冒険者の魔法使いや弓使いも後に続く。 野営地にいくつもの爆炎が上がる。
ちょうどゴブリン共が再び混乱し始めた時、ようやく近衛兵団が突入してきた。
「あとは包囲殲滅するだけだ。隊形を維持したまま徐々に前進しろ」
俺はそう指示を出し、殺した歩哨の胸に刺さったままだった片手剣を引き抜いて前進する。
混乱したゴブリン共を殲滅するのに長い時間はかからなかった。
戦闘終了後、ゴブリンの野営地内を調べたが、アリサの父親につながる手掛かりは見つからなかった。

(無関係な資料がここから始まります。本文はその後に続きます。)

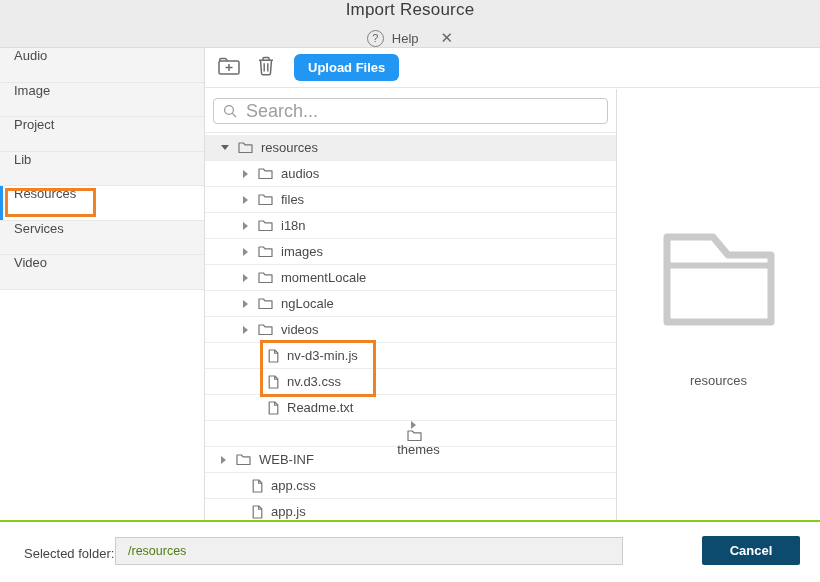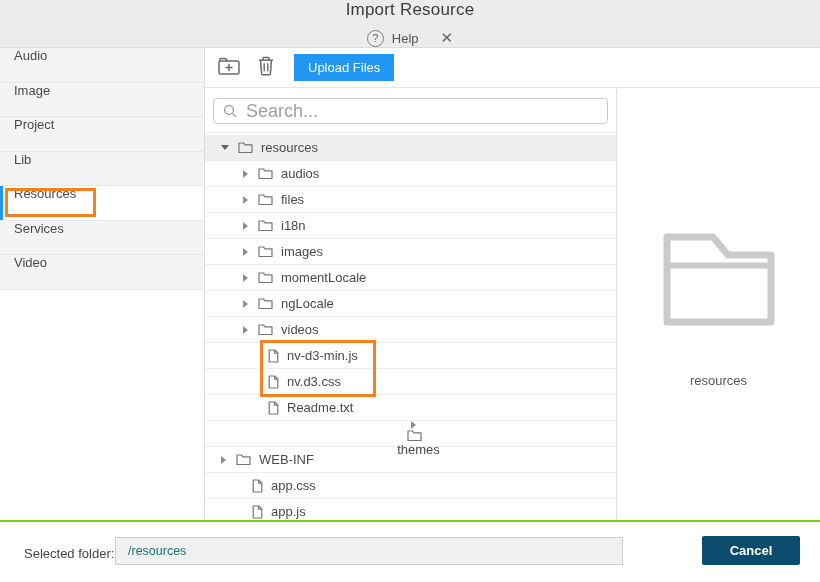--- a/index.html
+++ b/index.html
@@ -18,21 +18,21 @@
   .sidebar{position:absolute;left:0;top:48px;width:205px;bottom:62px;background:#fff;border-right:1px solid #ddd;box-sizing:border-box;}
   .side-item{position:relative;height:34.5px;background:#f4f4f4;border-bottom:1px solid #e7e7e7;display:flex;align-items:flex-start;padding-left:14px;font-size:13px;color:#4a4a4a;cursor:pointer;box-sizing:border-box;}
   .side-item.selected{background:#fff;}
   .side-item.selected::before{content:"";position:absolute;left:0;top:0;bottom:0;width:3px;background:var(--accent);}
   .side-annotation{position:absolute;left:5px;top:2px;width:91px;height:29px;border:3px solid var(--orange);box-sizing:border-box;pointer-events:none;}
 
   
   .main{position:absolute;left:205px;top:48px;right:0;bottom:62px;background:#fff;}
   .toolbar{height:40px;border-bottom:1px solid #e5e5e5;display:flex;align-items:center;padding-left:8px;box-sizing:border-box;background:#fff;}
   .tool-btn{background:none;border:none;padding:2px 4px;margin-right:7px;cursor:pointer;display:flex;align-items:center;}
-  .upload-btn{margin-left:7px;height:27px;padding:4px 14px;background:var(--accent);color:#fff;border:none;border-radius:0;font-size:13px;font-weight:normal;font-family:inherit;cursor:pointer;}
+  .upload-btn{margin-left:7px;height:27px;padding:4px 14px;background:var(--accent);color:#fff;border:none;border-radius:6px;font-size:13px;font-weight:bold;font-family:inherit;cursor:pointer;}
 
   .content{position:absolute;top:41px;left:0;right:0;bottom:0;display:flex;}
   .tree-col{width:412px;border-right:1px solid #ddd;box-sizing:border-box;display:flex;flex-direction:column;background:#fff;}
   .search-area{height:44px;border-bottom:1px solid #e9e9e9;padding:9px 8px;box-sizing:border-box;flex:none;}
   .search-box{height:26px;border:1px solid #c9c9c9;border-radius:4px;display:flex;align-items:center;padding:0 9px;box-sizing:border-box;background:#fff;}
   .search-ic{display:flex;margin-right:7px;}
   .search-input{border:none;outline:none;flex:1;font-size:18px;color:#555;font-family:inherit;background:transparent;}
   .search-input::placeholder{color:#9e9e9e;}
 
   .tree{position:relative;flex:1;overflow:hidden;padding-top:2px;}
@@ -42,21 +42,21 @@
   .arr-d{width:0;height:0;border-top:5px solid #5f5f5f;border-left:4px solid transparent;border-right:4px solid transparent;margin-right:9px;flex:none;}
   .tree-ic{display:flex;margin-right:8px;flex:none;}
   .tree-annotation{position:absolute;left:55px;width:116px;border:3px solid var(--orange);box-sizing:border-box;pointer-events:none;}
 
   .preview{flex:1;display:flex;flex-direction:column;align-items:center;padding-top:143px;background:#fff;box-sizing:border-box;}
   .preview-label{margin-top:42px;font-size:13px;color:#555;}
 
   
   .ftr{position:absolute;left:0;bottom:0;right:0;height:62px;border-top:2px solid #84cc16;background:#fff;box-sizing:border-box;}
   .ftr-label{position:absolute;left:24px;top:24px;font-size:13px;color:#444;}
-  .ftr-input{position:absolute;left:115px;top:15px;width:508px;height:28px;background:#f0f0f0;border:1px solid #ccc;box-sizing:border-box;font-size:12.5px;color:#0f766e;padding:0 12px;font-family:inherit;}
+  .ftr-input{position:absolute;left:115px;top:15px;width:508px;height:28px;background:#f0f0f0;border:1px solid #ccc;box-sizing:border-box;font-size:12.5px;color:#4d7c0f;padding:0 12px;font-family:inherit;}
   .cancel-btn{position:absolute;right:20px;top:14px;width:98px;height:29px;background:#0c4a6e;color:#fff;border:none;border-radius:2px;font-size:13px;font-weight:bold;font-family:inherit;cursor:pointer;}
 </style>
 </head>
 <body>
 
 <div class="stage">
 
   <div class="hdr">
     <div class="hdr-title">Import Resource</div>
     <div class="hdr-right">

王都に帰る途中、近衛兵団の分隊長から独断の野営地攻撃を咎められた。
無視していると、鎖帷子を着た戦士が割って入ってきた。
「あんたらの突入が遅すぎたからだろ。逆に感謝したほうがいいぞ」
戦士は、そう分隊長に言い放った。他の冒険者も同意している。
分隊長はそれ以上、なにも言わなかった。
「あんた、いつもスライム狩りしかしてなかった冒険者だろ。実は凄い冒険者だったんだな」
戦士は、俺の横に並んで、そう声をかけてくれた。